To get there quickly, the Access Policies page includes a button that links straight to the Action log, pre-filtered to the "Out of policy user access discovered" trigger.

Important notes

• Not yet supported for IdP group-membership policies. Automatic remediation is not currently available for policies governed via an IdP group. It will be introduced for those policies in a future release. 
• Settings only affect future changes. Changing a remediation level — globally or per-policy — applies going forward. It doesn't retroactively act on existing deviations. 
• Users in a grace period aren't remediated. A user in a grace period is considered in policy, so they won't be remediated until the grace period ends. 

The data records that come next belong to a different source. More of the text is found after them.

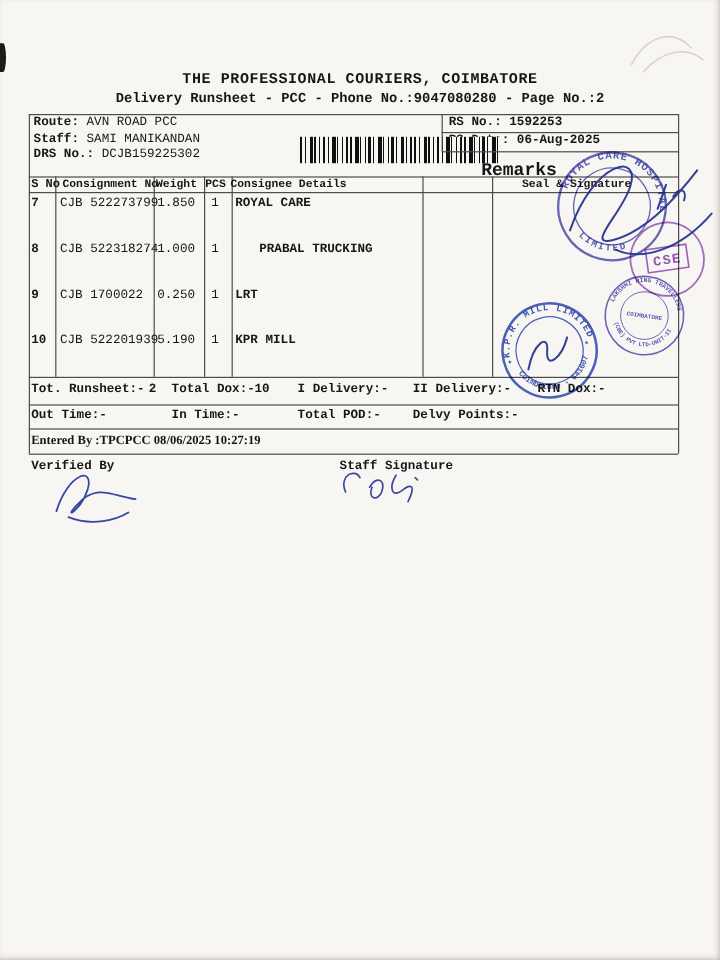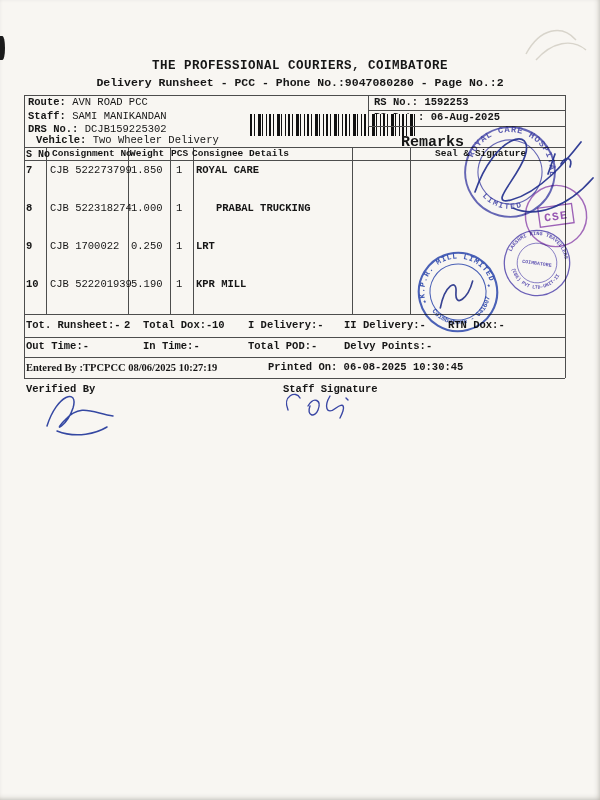--- a/index.html
+++ b/index.html
@@ -38,7 +38,6 @@
   <div class="t" style="left:28px;top:111px;"><span class="b">Staff:</span> <span>SAMI MANIKANDAN</span></div>
   <div class="t b" style="left:374px;top:112px;">RS Date: 06-Aug-2025</div>
   <div class="t" style="left:28px;top:124px;"><span class="b">DRS No.:</span> <span>DCJB159225302</span></div>
-  <div class="t" style="left:36px;top:135px;"><span class="b">Vehicle:</span> <span>Two Wheeler Delivery</span></div>
 
   <div class="barcode"></div>
 

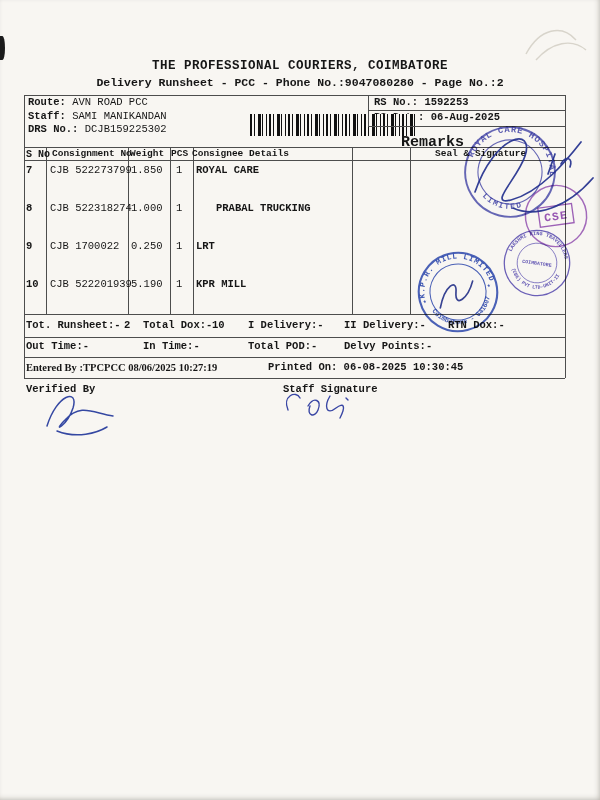--- a/index.html
+++ b/index.html
@@ -111,7 +111,6 @@
   <div class="t b" style="left:344px;top:341px;">Delvy Points:-</div>
 
   <div class="t b" style="left:26px;top:362px;font-family:Liberation Serif, serif;">Entered By :TPCPCC 08/06/2025 10:27:19</div>
-  <div class="t b" style="left:268px;top:362px;">Printed On: 06-08-2025 10:30:45</div>
 
   <div class="t b" style="left:26px;top:384px;">Verified By</div>
   <div class="t b" style="left:283px;top:384px;">Staff Signature</div>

• Rule order matters. When a user is eligible for multiple roles, rule order decides the result (see above).

   

Best practices

• Roll out remediation gradually. Start a new policy on None to confirm the deviations Torii detects look right. Move to Open Task to validate the fixes with app owners in the loop. Then switch to Automatic Remediation once you're confident.
• Order your rules intentionally. Because rule order determines which role a user is set to during remediation, review the order before enabling automatic remediation on a policy.
• Enable automatic remediation per-app where it makes sense. Keep sensitive or complex apps on Open Task and reserve Automatic Remediation for the apps where the intended state is unambiguous.
• Review the Action log regularly. Use the pre-filtered link from the Access Policies page to keep an eye on what Torii has changed.